[YOUR OBJECTIVE] All that is wanted is how many lines in the records below include the string "seal".

(Beginning of DATA FOR ANALYSIS)

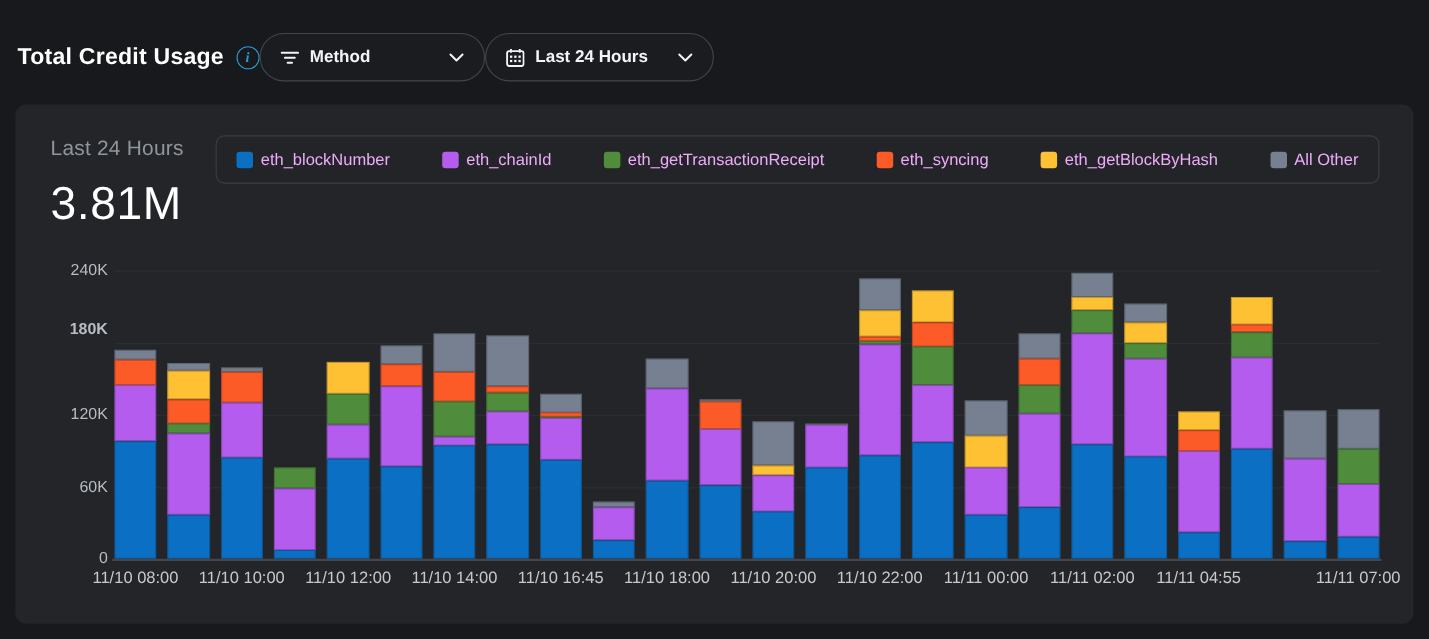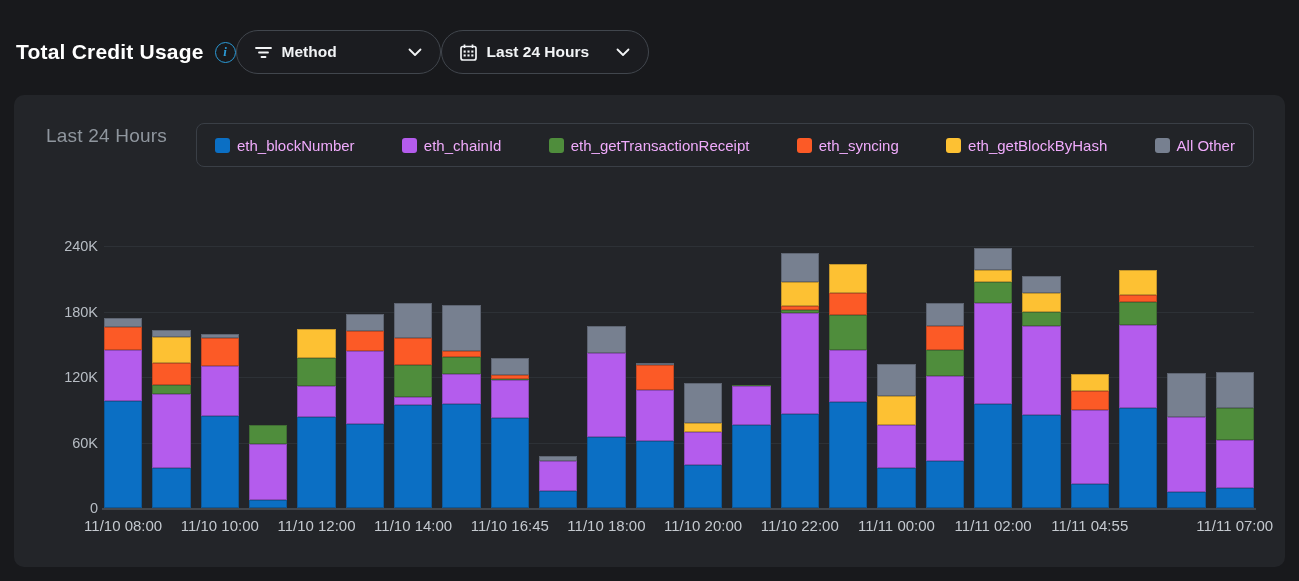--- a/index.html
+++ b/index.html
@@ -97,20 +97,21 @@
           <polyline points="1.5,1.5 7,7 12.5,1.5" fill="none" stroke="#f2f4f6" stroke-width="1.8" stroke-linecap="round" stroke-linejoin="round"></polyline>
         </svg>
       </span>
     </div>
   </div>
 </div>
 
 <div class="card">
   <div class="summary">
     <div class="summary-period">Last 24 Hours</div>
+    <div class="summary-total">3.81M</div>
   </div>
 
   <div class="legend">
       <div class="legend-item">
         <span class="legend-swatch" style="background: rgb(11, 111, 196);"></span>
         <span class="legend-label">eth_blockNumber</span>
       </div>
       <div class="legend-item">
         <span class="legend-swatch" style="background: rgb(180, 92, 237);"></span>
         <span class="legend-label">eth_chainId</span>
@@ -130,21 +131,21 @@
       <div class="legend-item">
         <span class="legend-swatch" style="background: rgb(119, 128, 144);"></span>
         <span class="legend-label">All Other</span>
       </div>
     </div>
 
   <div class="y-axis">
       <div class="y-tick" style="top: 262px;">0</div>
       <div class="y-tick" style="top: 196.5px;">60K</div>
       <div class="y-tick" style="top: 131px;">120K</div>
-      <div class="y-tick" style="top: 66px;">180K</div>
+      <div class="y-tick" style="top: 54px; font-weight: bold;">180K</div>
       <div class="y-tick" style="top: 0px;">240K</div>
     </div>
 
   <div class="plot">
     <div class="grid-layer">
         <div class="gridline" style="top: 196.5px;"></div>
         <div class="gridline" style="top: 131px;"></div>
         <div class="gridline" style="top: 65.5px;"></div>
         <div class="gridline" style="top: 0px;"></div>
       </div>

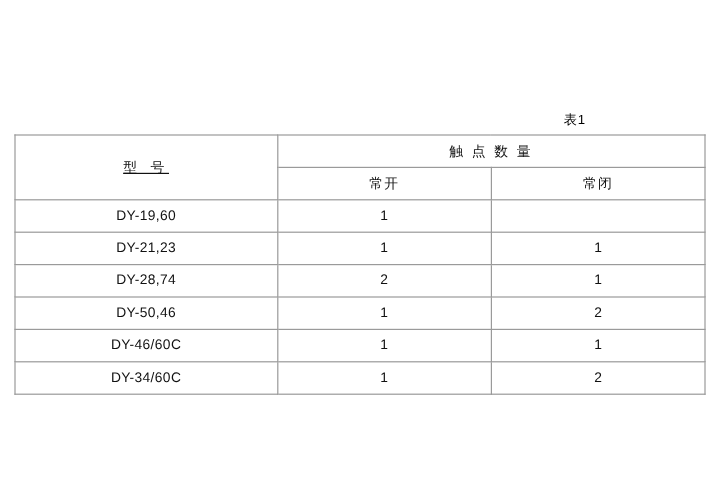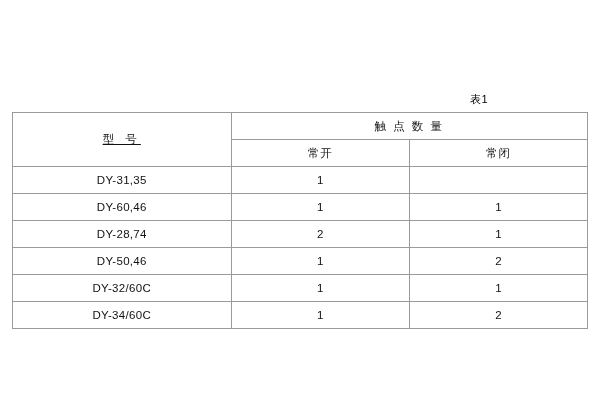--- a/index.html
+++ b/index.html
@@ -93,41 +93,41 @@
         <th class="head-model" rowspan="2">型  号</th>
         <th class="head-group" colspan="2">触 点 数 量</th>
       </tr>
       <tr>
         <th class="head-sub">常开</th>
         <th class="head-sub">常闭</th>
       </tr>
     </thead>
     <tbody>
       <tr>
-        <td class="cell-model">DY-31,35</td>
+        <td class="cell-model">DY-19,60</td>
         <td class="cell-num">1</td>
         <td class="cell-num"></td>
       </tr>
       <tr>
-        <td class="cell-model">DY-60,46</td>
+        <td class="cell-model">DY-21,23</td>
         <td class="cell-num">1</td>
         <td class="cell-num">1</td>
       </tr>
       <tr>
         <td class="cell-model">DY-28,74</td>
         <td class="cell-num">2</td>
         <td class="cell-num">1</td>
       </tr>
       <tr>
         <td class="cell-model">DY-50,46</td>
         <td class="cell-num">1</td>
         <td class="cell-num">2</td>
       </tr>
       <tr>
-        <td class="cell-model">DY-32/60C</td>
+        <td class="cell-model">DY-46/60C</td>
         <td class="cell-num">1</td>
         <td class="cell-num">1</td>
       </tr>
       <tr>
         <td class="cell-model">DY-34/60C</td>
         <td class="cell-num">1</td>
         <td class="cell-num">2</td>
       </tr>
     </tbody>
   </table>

(End of DATA FOR ANALYSIS)
(Beginning of DATA FOR ANALYSIS)

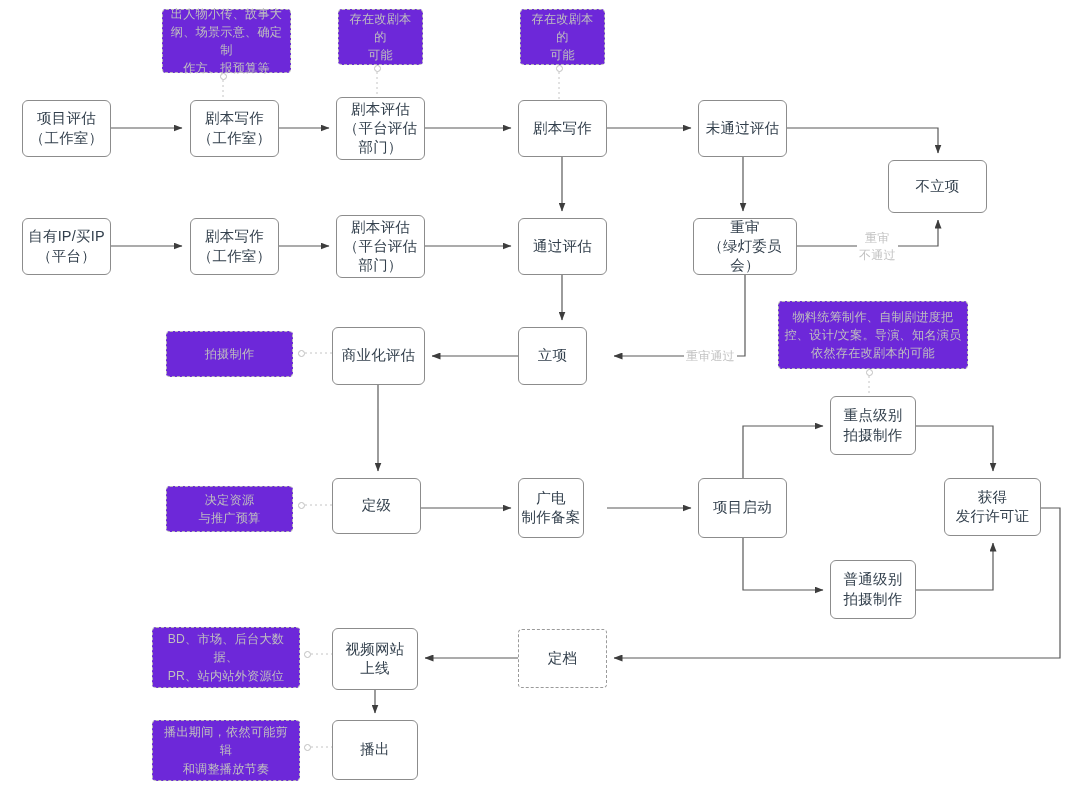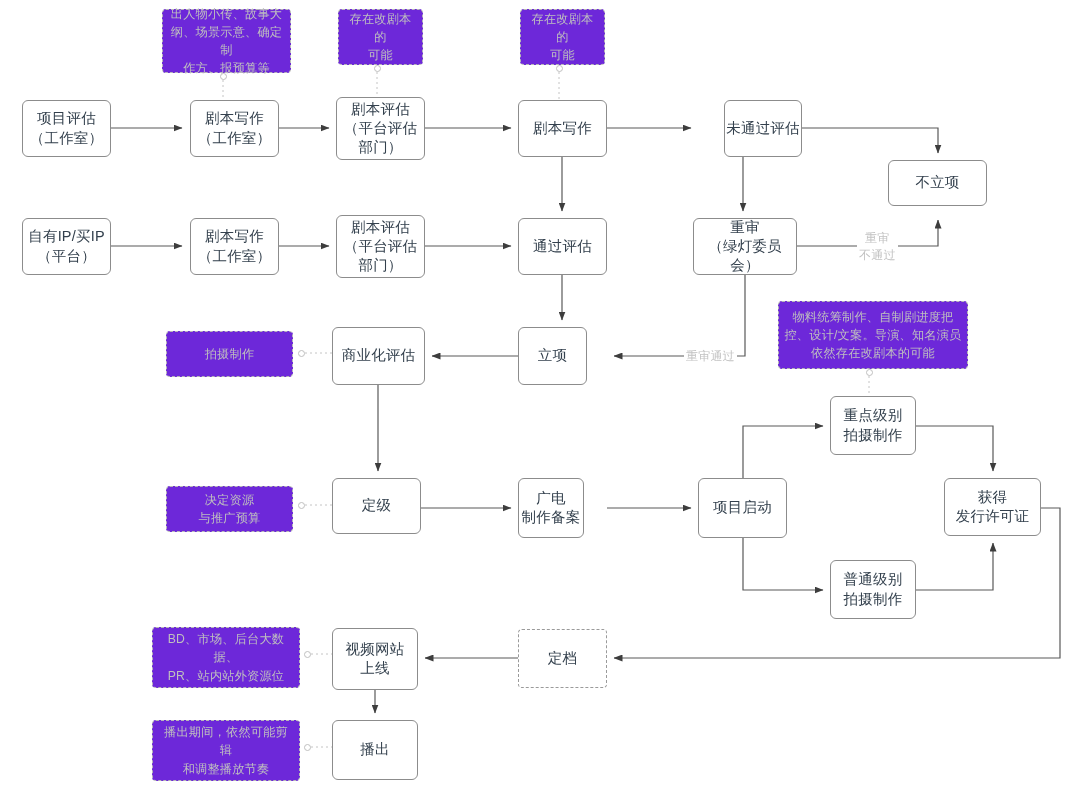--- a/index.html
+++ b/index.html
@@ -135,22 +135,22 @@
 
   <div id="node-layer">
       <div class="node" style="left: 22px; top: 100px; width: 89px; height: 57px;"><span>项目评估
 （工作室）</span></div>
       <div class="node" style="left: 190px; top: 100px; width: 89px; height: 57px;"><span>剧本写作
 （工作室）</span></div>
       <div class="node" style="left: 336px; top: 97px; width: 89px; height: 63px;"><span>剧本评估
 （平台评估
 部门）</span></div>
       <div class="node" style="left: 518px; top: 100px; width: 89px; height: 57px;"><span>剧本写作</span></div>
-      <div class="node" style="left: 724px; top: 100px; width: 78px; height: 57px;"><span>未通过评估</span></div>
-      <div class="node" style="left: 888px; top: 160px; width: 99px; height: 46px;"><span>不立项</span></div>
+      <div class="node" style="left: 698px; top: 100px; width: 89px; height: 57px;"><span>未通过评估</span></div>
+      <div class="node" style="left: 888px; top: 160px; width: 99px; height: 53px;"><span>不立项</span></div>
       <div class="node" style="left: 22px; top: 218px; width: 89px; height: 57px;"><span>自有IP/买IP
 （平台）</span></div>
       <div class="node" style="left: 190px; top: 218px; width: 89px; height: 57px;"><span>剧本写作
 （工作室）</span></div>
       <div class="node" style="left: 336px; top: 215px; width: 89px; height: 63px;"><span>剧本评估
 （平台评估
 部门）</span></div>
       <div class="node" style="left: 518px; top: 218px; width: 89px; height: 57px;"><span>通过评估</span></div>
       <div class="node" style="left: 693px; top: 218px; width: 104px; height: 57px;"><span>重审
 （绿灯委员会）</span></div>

(End of DATA FOR ANALYSIS)
(Beginning of DATA FOR ANALYSIS)

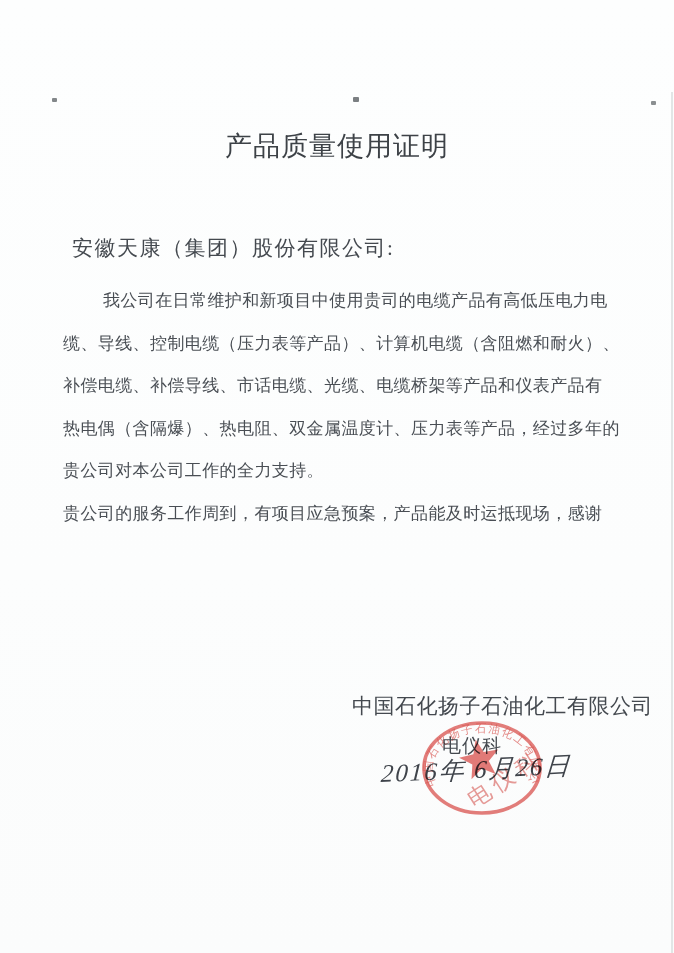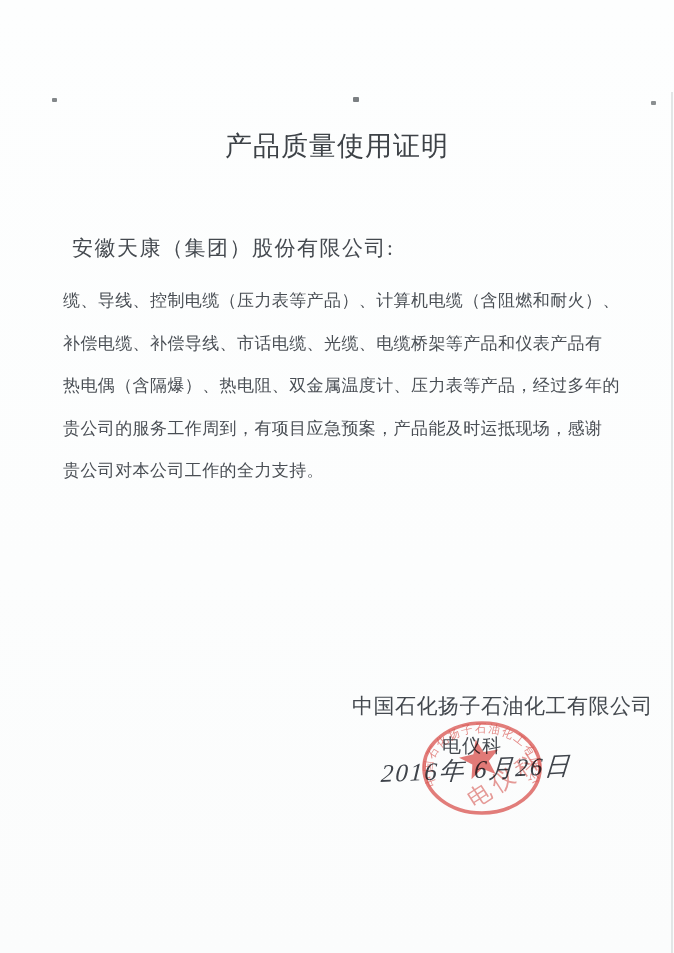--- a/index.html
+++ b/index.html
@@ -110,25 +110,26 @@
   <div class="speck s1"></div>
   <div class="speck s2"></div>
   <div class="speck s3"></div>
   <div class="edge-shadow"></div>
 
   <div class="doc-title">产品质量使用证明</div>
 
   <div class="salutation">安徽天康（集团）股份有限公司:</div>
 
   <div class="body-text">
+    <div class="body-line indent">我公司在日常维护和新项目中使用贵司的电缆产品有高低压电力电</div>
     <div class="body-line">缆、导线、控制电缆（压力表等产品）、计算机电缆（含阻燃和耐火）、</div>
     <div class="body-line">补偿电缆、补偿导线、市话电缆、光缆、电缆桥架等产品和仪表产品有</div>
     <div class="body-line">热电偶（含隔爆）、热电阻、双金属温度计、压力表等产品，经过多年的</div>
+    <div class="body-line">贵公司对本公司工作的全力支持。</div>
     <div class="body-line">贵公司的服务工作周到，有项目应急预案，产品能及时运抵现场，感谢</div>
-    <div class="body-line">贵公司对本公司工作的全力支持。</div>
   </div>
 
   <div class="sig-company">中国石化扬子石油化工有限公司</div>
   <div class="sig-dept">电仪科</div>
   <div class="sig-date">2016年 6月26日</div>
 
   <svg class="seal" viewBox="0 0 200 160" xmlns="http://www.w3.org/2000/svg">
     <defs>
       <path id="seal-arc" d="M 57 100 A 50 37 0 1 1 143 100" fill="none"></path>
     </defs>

(End of DATA FOR ANALYSIS)

[SOLVED PROBLEM] 2